Jeff Han - Human-computer interface designer
After years of research on touch-driven computer displays, Jeff Han has created a simple, multi-touch, multi-user screen interface that just might herald the end of the point-and-click era.

Why you should listen

Jeff Han's intuitive "interface-free" computer displays -- controlled by the touch of fingertips -- will change forever the way you think about computers. At TED 2006, the audience whistled, clapped and gasped audibly as Han demoed (for the first time publicly) his prototype drafting table-cum-touch display, developed at NYU's Courant Institute of Mathematical Sciences. The demo included a virtual lightbox, where he moved photos by fingertip -- as if they were paper on a desk -- flicking them across the screen and zooming in and out by pinching two fingers together, as well as a Google Earth-like map that he tilted and flew over with simple moves.

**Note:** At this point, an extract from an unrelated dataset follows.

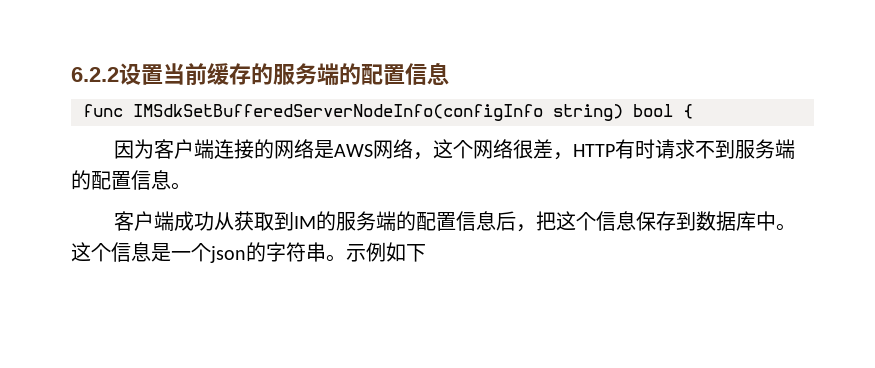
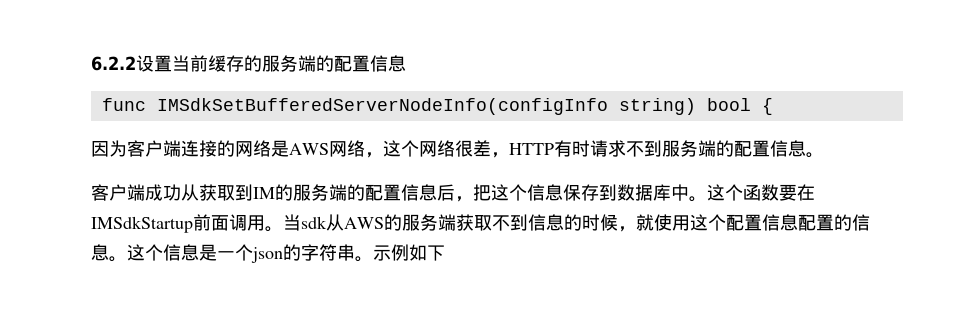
(111, 252) none -> [743,184,815,201] [91,214,870,233] [91,244,163,262] 函数要在IMSdkStartup前面调用。当sdk从AWS的服务端获取不到信息的时候，就使用这个配置信息配置的信息。这个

When the demo hit the web, bloggers and YouTubers made him a bit of a megastar. (His video has been watched more than 600,000 times on YouTube alone; "Amazing," "Incredible" and "Freaking awesome" are the typical responses there. Also: "When can I buy one?") After this legendary demo, Han launched a startup called Perceptive Pixel -- and when he came back to TED2007, he and his team brought an entire interactive wall, where TEDsters lined up to play virtual guitars. His talent and reputation earned him a place on Time Magazine's 2008 list of the world's 100 Most Influential People.